Andrej Purgin, einer der prorussischen Rebellenführer, erklärte, auf dem Flughafen gebe es Verhandlungen "zwischen Militärs". Diese würden am Dienstag in Donezk im "Rahmen der Minsker Vereinbarungen" mit Vertretern der Organisation für Sicherheit und Zusammenarbeit (OSZE) fortgesetzt. Zuvor waren innerhalb von 24 Stunden drei ukrainische Soldaten getötet und 14 weitere verletzt worden, wie der ukrainische Armeesprecher Andrej Lyssenko mitteilte. Genaue Opferzahlen der seit drei Tagen andauernden Kämpfe mit den prorussischen Rebellen waren nach Lyssenkos Angaben zunächst nicht möglich.

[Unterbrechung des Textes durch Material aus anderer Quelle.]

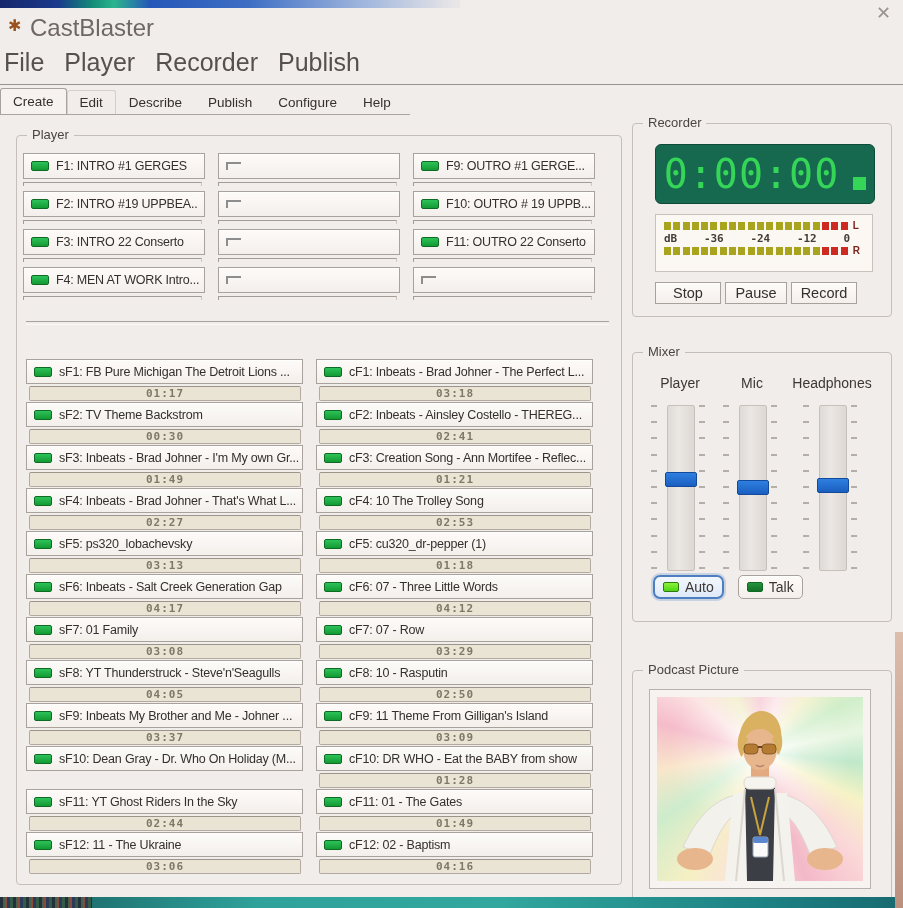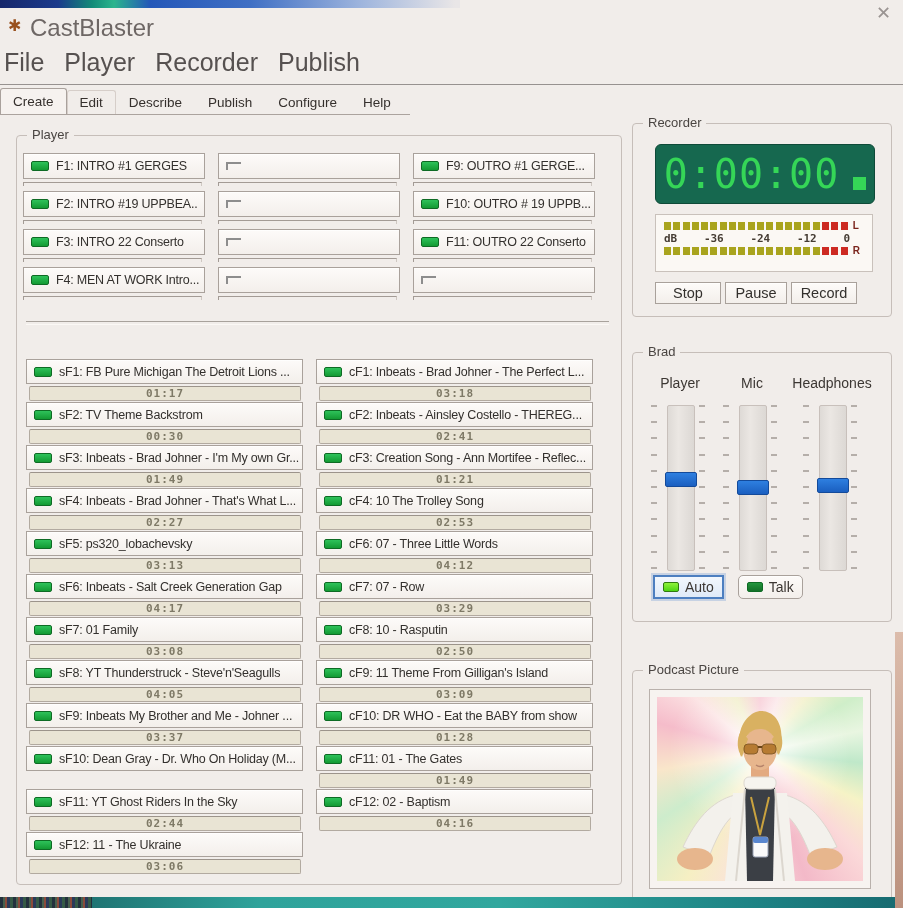--- a/index.html
+++ b/index.html
@@ -82,21 +82,21 @@
   .chan-label{position:absolute;top:22px;transform:translateX(-50%);font-size:14px;color:#3c3733;}
   .slider{position:absolute;top:52px;width:26px;height:164px;background:linear-gradient(90deg,#dedad6,#ebe7e3 40%,#dcd8d4);
     border:1px solid #c8c0bb;border-radius:2px;}
   .handle{position:absolute;left:-3px;width:30px;height:13px;background:linear-gradient(180deg,#2e7fe0,#1a5fc0);
     border:1px solid #134a9a;border-radius:2px;cursor:default;}
   .ticks{position:absolute;top:52px;width:7px;height:164px;display:flex;flex-direction:column;justify-content:space-between;}
   .ticks i{display:block;width:6px;height:2px;background:#b5aea9;}
   .mix-buttons{position:absolute;left:20px;top:222px;display:flex;gap:14px;}
   .toggle{height:24px;padding:0 8px;gap:6px;font-size:14px;align-items:center;cursor:default;}
   .toggle .led{width:14px;height:8px;}
-  .toggle.auto{border:2px solid #4d7fc0;border-radius:0;background:linear-gradient(180deg,#f2f7fd,#dfeaf8);
+  .toggle.auto{border:2px solid #4d7fc0;border-radius:7px;background:linear-gradient(180deg,#f2f7fd,#dfeaf8);
     box-shadow:0 0 0 2px rgba(120,160,215,.35);}
   .toggle.auto .led{background:linear-gradient(180deg,#8df23c,#4ed513);border-color:#2f7a10;}
   .toggle.talk{border-radius:5px;}
   .toggle.talk .led{background:linear-gradient(180deg,#23953d,#137028);}
   
   #podcast-group{left:632px;top:658px;width:258px;height:240px;margin-top:12px;}
   .pic-frame{position:absolute;left:16px;top:18px;width:222px;height:200px;background:#f7f3f0;
     border:1px solid #b9b1ac;box-sizing:border-box;padding:7px;}
   .photo{width:100%;height:100%;position:relative;overflow:hidden;
     background:conic-gradient(from 0deg at 50% 30%,
@@ -368,20 +368,29 @@
           <span class="led"></span>
           <span>cF4: 10 The Trolley Song</span>
         </div>
         <div class="timebar">
           <span>02:53</span>
         </div>
       </div>
     <div class="srow">
         <div class="btn slot-btn">
           <span class="led"></span>
+          <span>cF5: cu320_dr-pepper (1)</span>
+        </div>
+        <div class="timebar">
+          <span>01:18</span>
+        </div>
+      </div>
+    <div class="srow">
+        <div class="btn slot-btn">
+          <span class="led"></span>
           <span>cF6: 07 - Three Little Words</span>
         </div>
         <div class="timebar">
           <span>04:12</span>
         </div>
       </div>
     <div class="srow">
         <div class="btn slot-btn">
           <span class="led"></span>
           <span>cF7: 07 - Row</span>
@@ -504,21 +513,21 @@
     </div>
   </div>
   <div class="rec-buttons">
     <div class="btn push stop">Stop</div>
     <div class="btn push pause">Pause</div>
     <div class="btn push record">Record</div>
   </div>
 </div>
 
 <div class="group" id="mixer-group">
-  <span class="legend">Brad</span>
+  <span class="legend">Mixer</span>
 
   <span class="chan-label" style="left:47px">Player</span>
   <span class="chan-label" style="left:119px">Mic</span>
   <span class="chan-label" style="left:199px">Headphones</span>
 
   <div class="ticks" style="left:18px">
       <i></i>
       <i></i>
       <i></i>
       <i></i>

Verhandlungen zwischen "Militärs"
Die Ruinen des internationalen Flughafens der ostukrainischen Großstadt sind seit Monaten umkämpft, werden aber weiter von den Regierungstruppen gehalten. Die Stadtverwaltung von Donezk teilte mit, durch Artilleriebeschuss seien 14 Zivilisten verletzt worden. AFP-Journalisten berichteten, die Geschosse hätten ein Wohngebäude schwer beschädigt. Laut Lyssenko wurde Verstärkung nach Staniza Luganska nahe der Rebellenhochburg Lugansk geschickt, da die Rebellen dort schwere Waffen zusammenziehen würden.
In der weißrussischen Hauptstadt Minsk hatten Vertreter Russlands, der Ukraine, der prorussischen Rebellen und der OSZE Anfang September eine Vereinbarung unterzeichnet, die unter anderem eine Waffenruhe, einen Gefangenenaustausch und humanitäre Hilfslieferungen für die Ostukraine vorsieht. Die Waffenruhe war zwar brüchig, wurde jedoch allgemein als Fortschritt gesehen.
Im blutigen Konflikt im Osten der Ukraine wurden seit Mitte April nach UN-Angaben mehr als 4300 Menschen getötet, darunter auch alle 298 Insassen an Bord eines im Juli vermutlich abgeschossenen Passagierflugzeugs von Malaysia Airlines. 930.000 Menschen wurden demnach aus ihren Häusern vertrieben. Allein nach den Minsker Vereinbarungen gab es in der Ostukraine bis zu eintausend Kriegstote.